Source material:
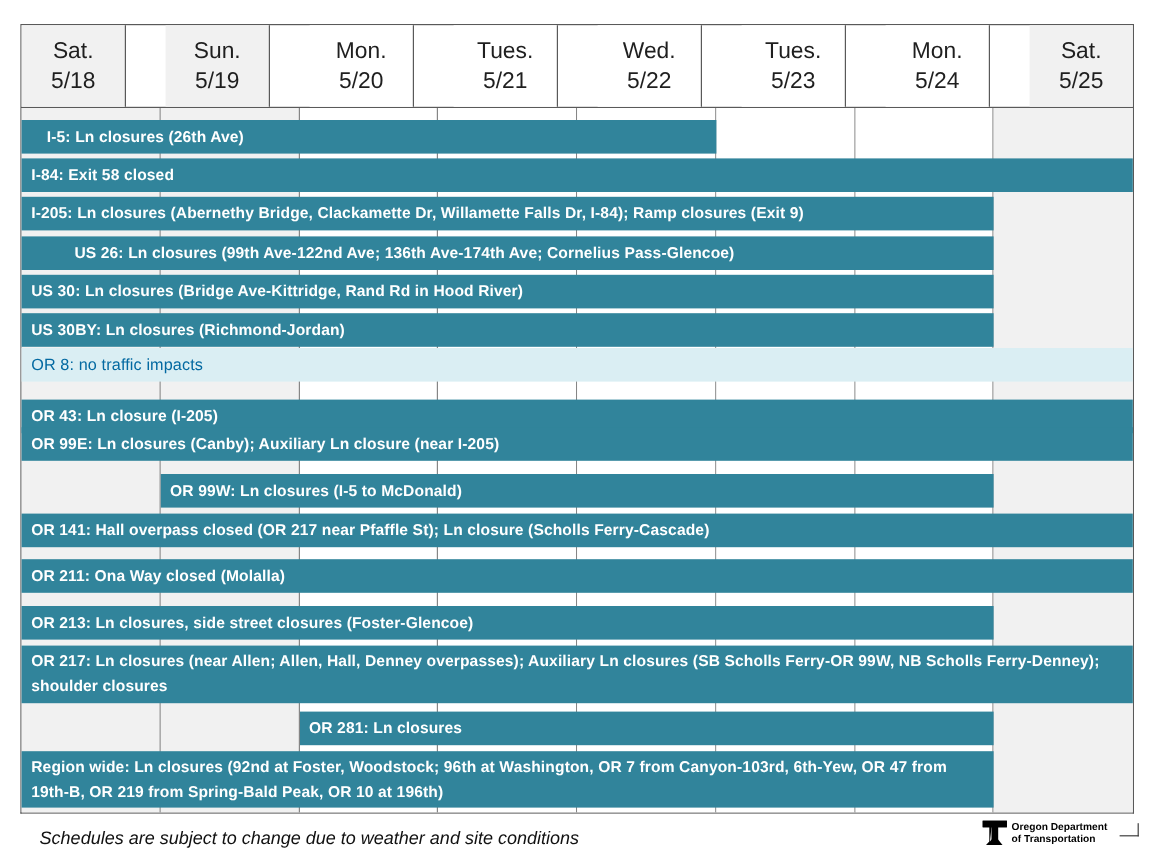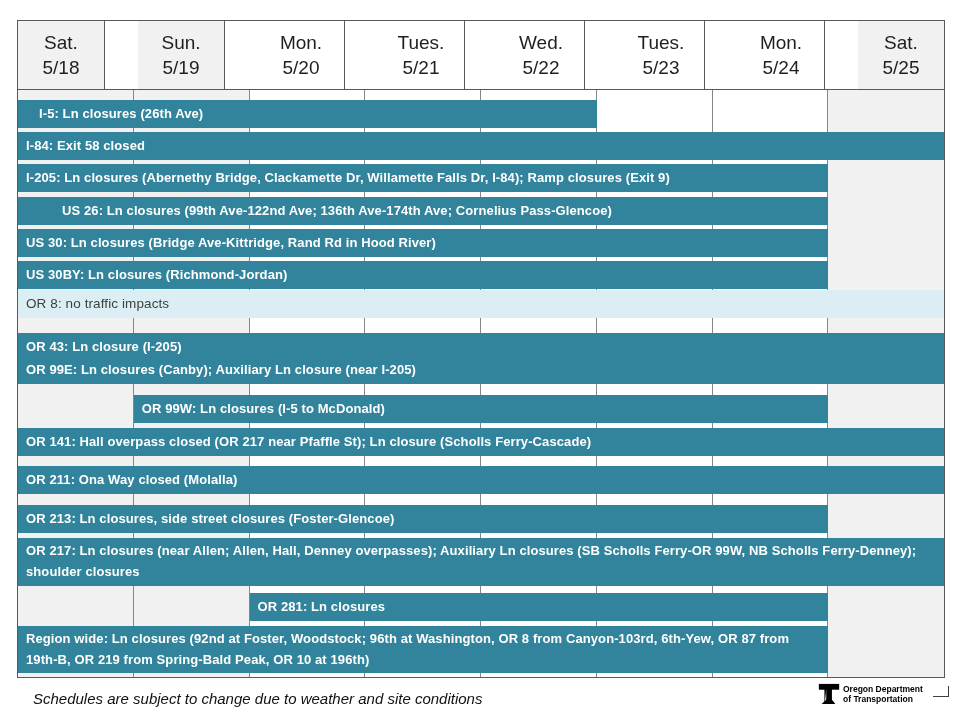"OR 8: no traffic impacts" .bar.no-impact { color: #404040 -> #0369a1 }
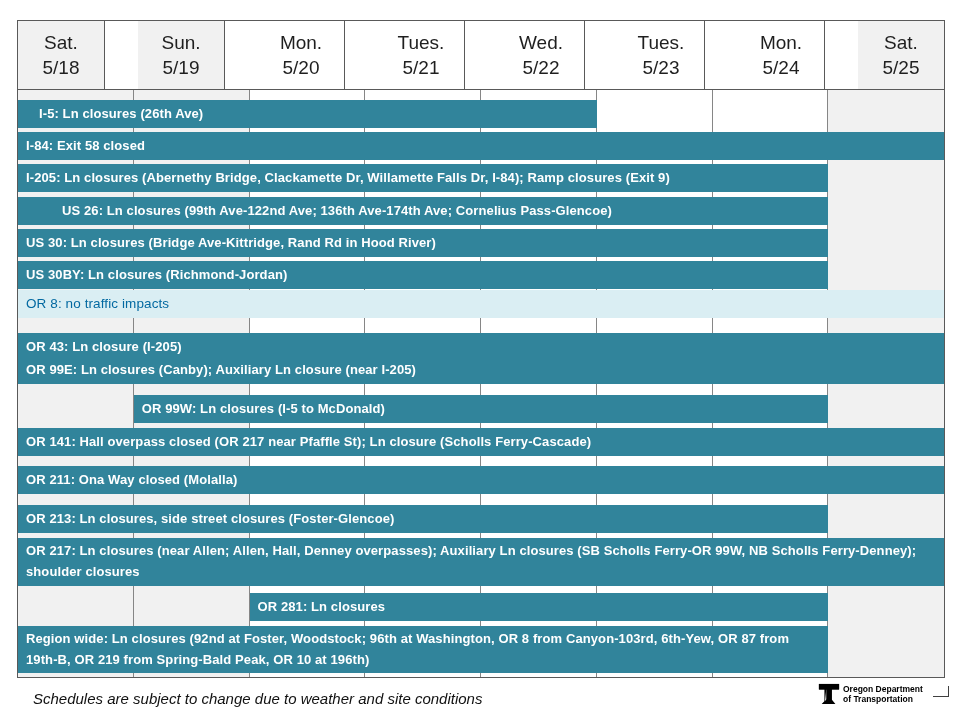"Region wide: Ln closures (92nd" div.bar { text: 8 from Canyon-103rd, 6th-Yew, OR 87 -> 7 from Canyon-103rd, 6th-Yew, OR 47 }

--

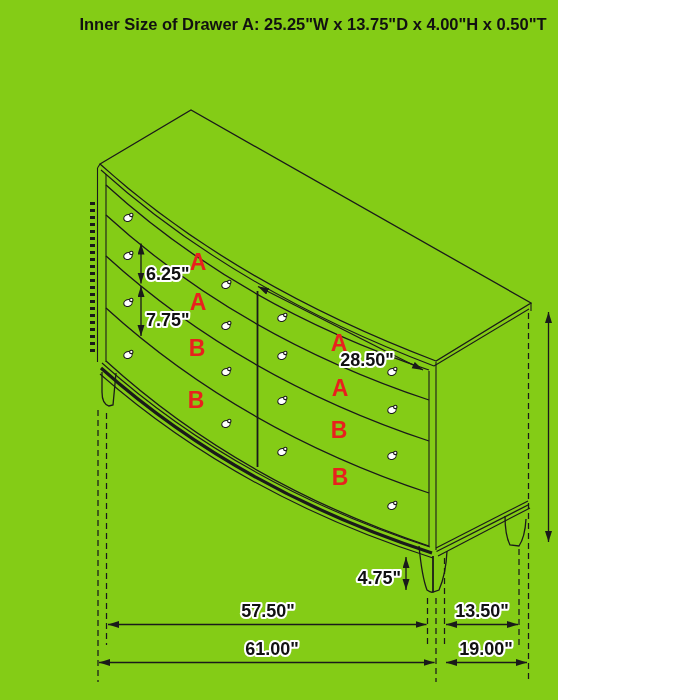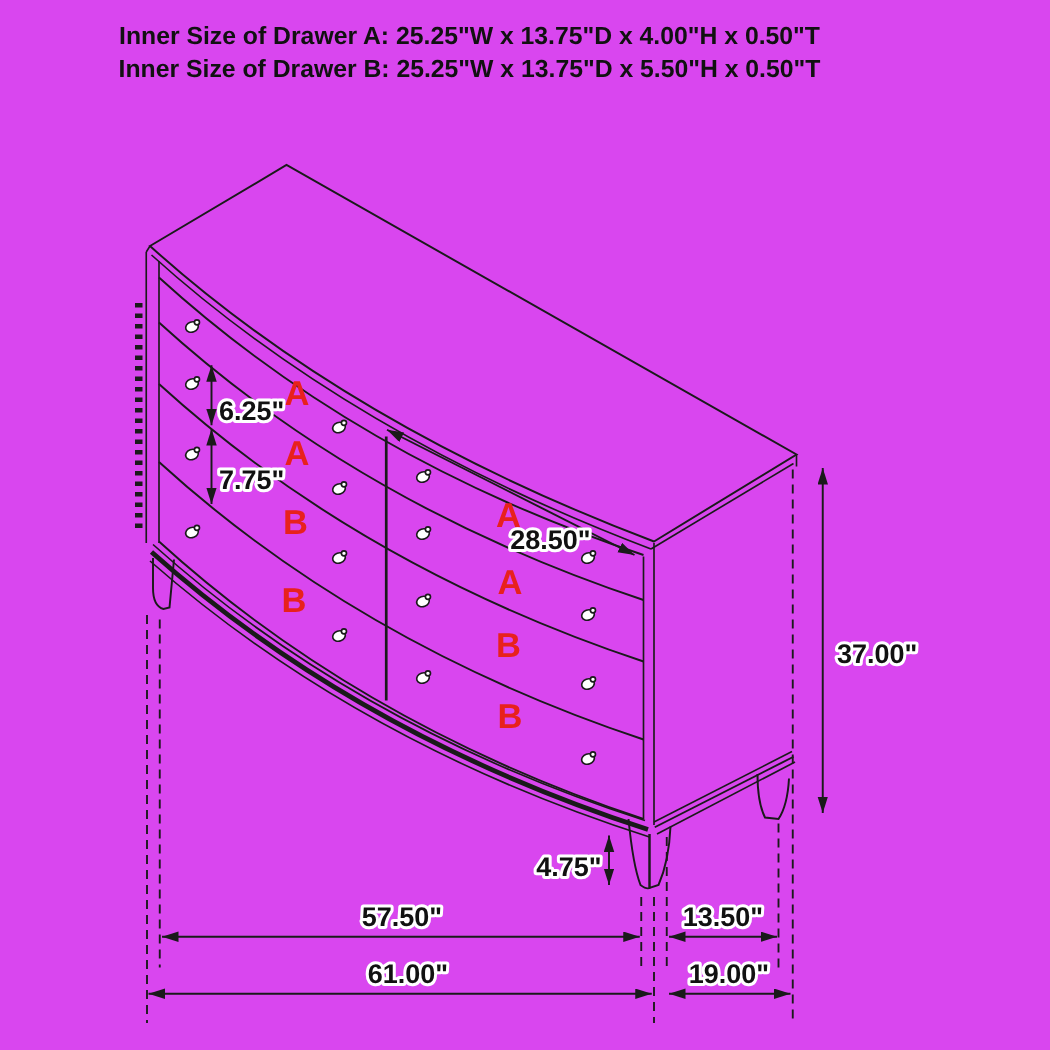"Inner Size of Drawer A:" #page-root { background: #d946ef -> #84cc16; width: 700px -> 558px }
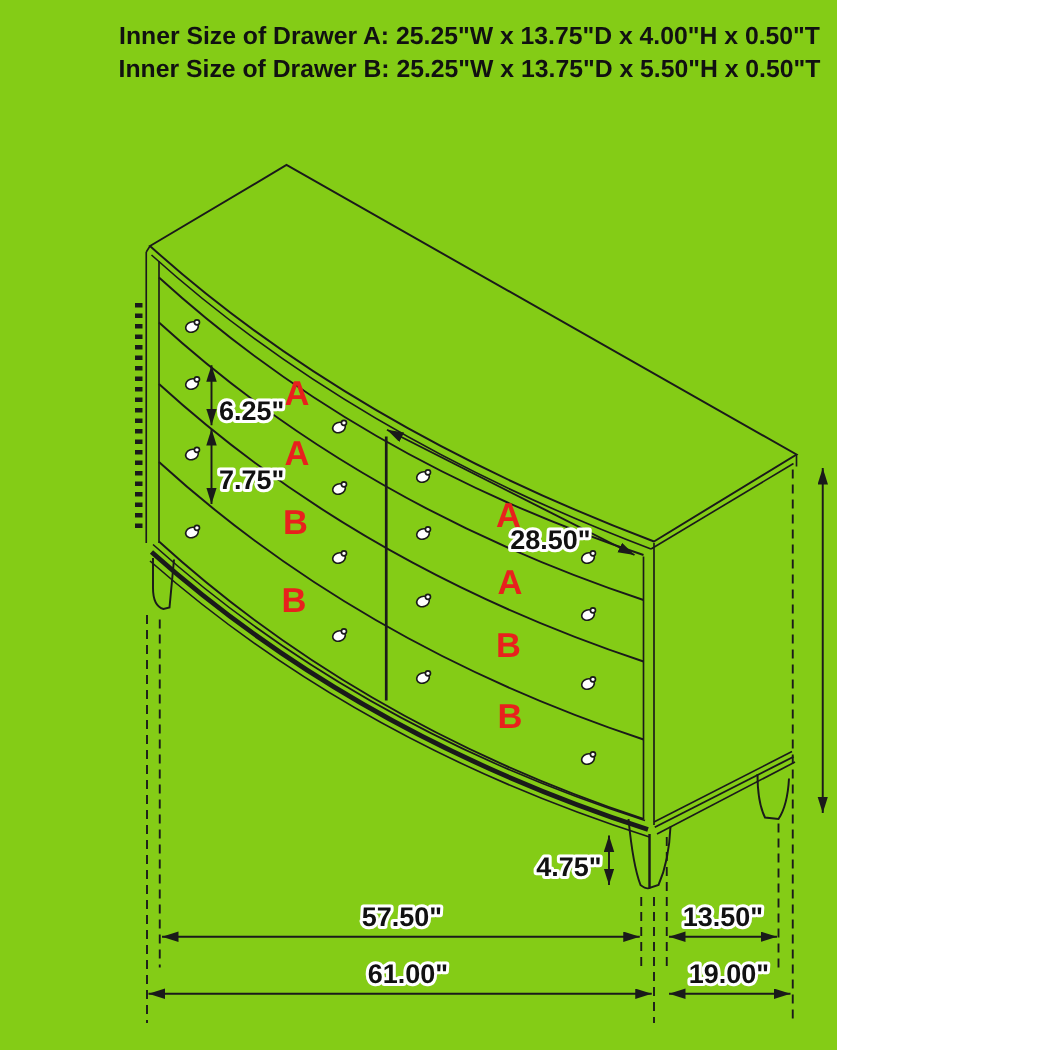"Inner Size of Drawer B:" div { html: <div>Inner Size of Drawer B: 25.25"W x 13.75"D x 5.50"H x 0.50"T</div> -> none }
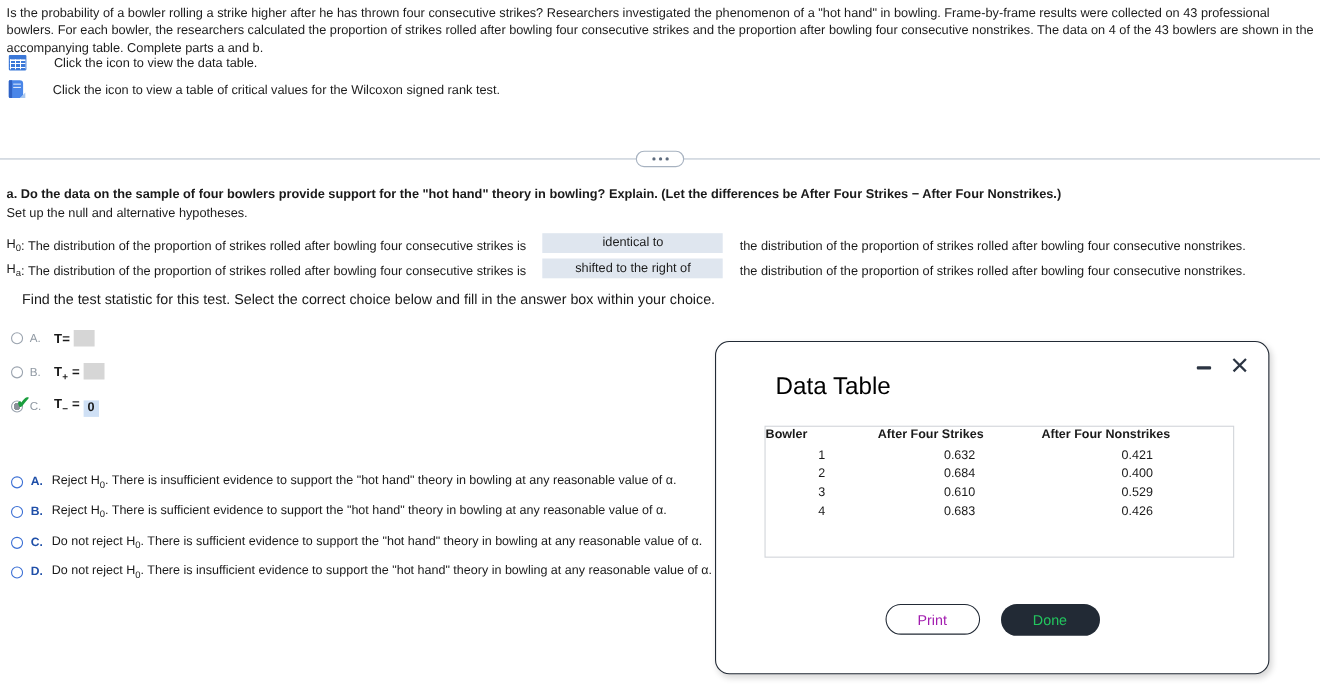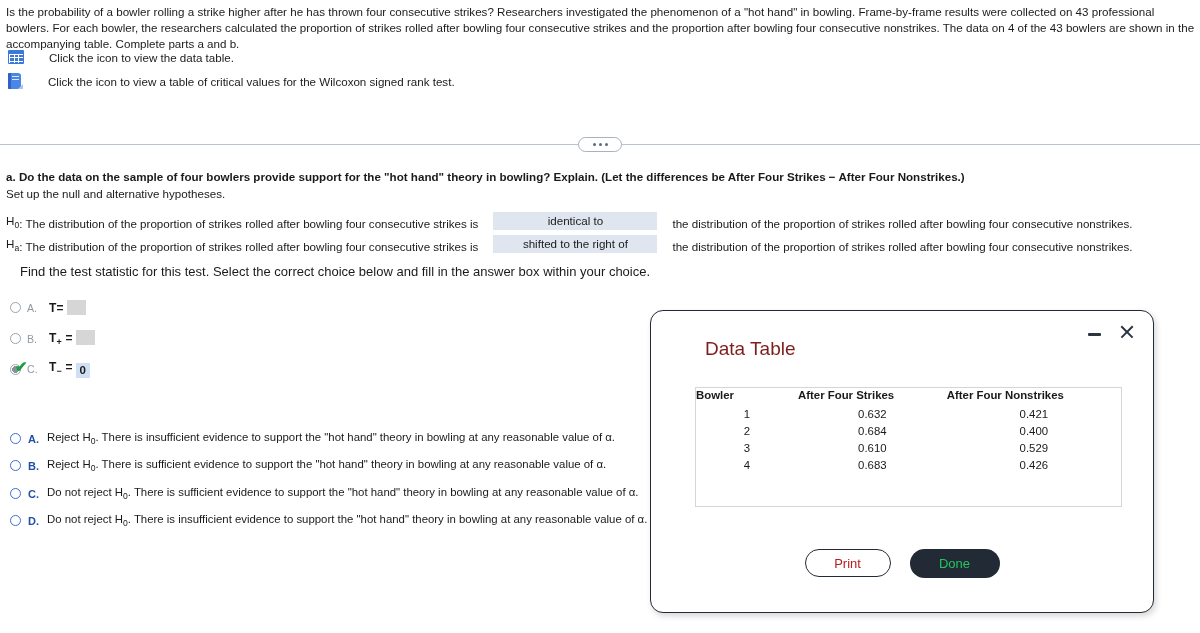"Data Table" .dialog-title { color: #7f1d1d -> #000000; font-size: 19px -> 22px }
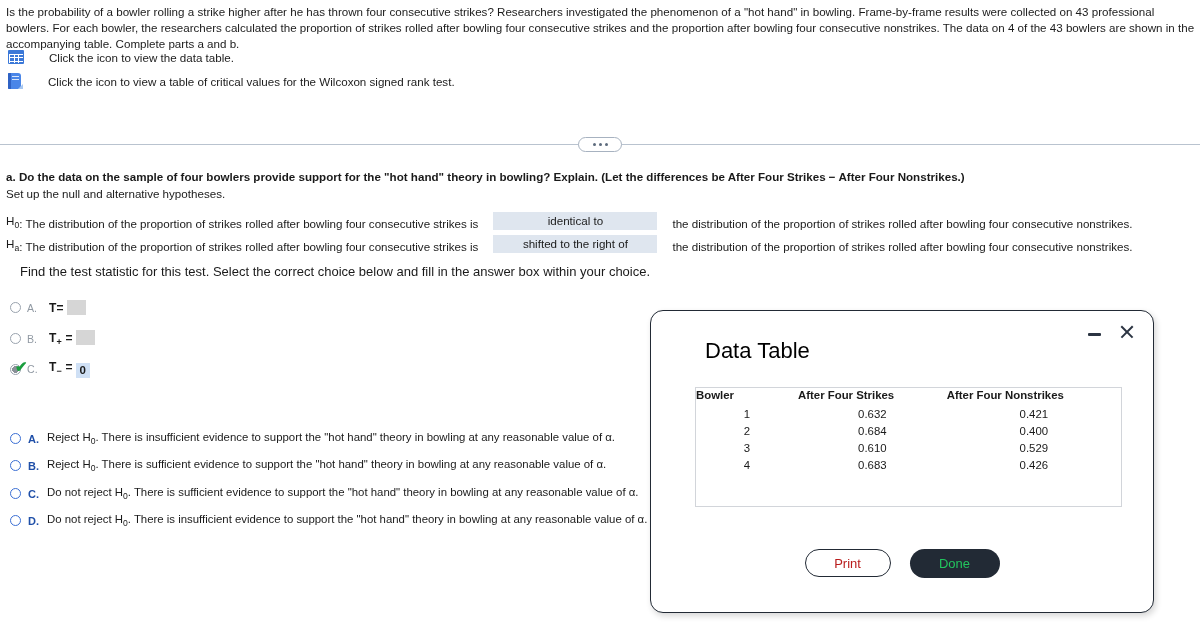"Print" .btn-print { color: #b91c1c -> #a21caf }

==

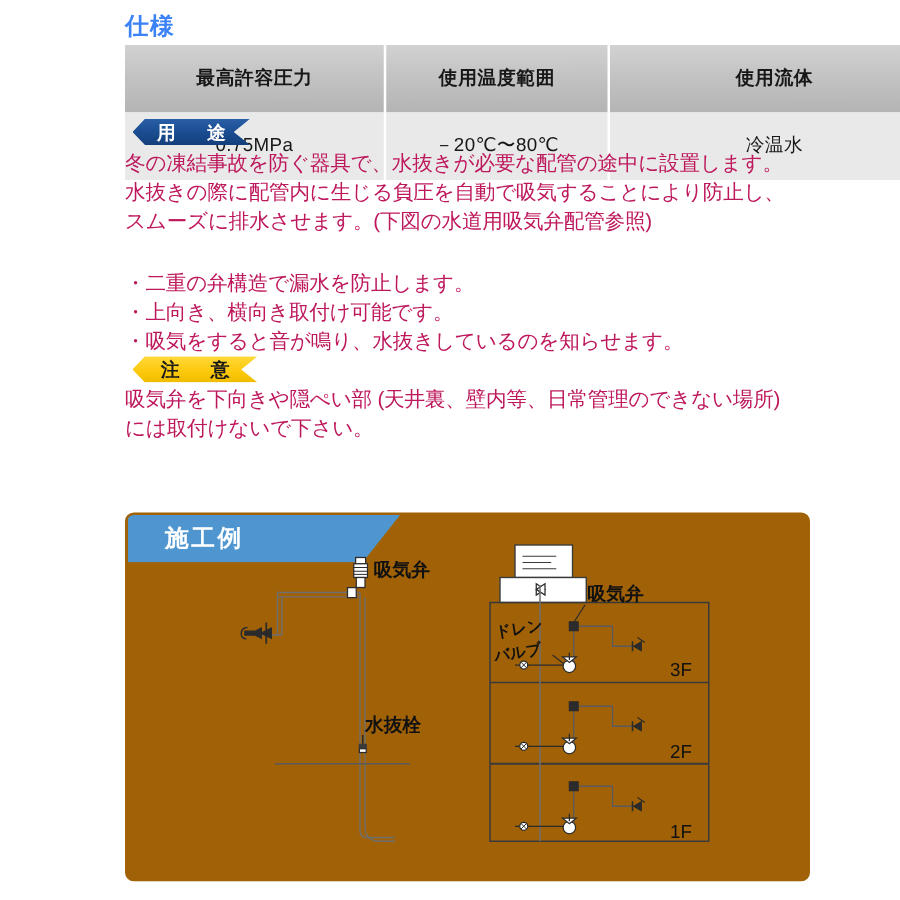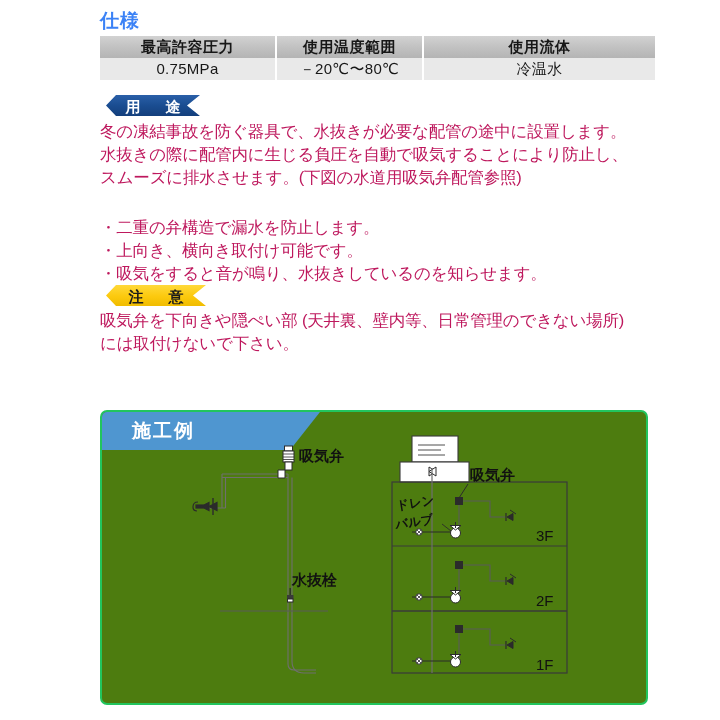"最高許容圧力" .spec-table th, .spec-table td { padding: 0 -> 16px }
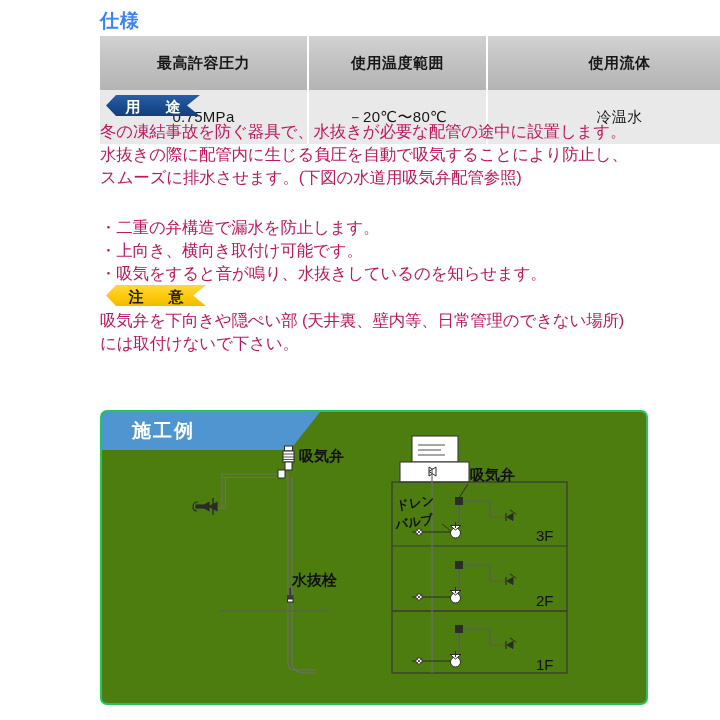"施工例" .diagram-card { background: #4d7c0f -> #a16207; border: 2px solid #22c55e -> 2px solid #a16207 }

About this exercise:
Repeat exactly, and only, the entries from the line with "8: no traffic" through the line with "wide: Ln closures". Pictures are skipped.

Written response:
"OR 8: no traffic impacts" .bar.no-impact { color: #404040 -> #0369a1 }
"Region wide: Ln closures (92nd" div.bar { text: 8 from Canyon-103rd, 6th-Yew, OR 87 -> 7 from Canyon-103rd, 6th-Yew, OR 47 }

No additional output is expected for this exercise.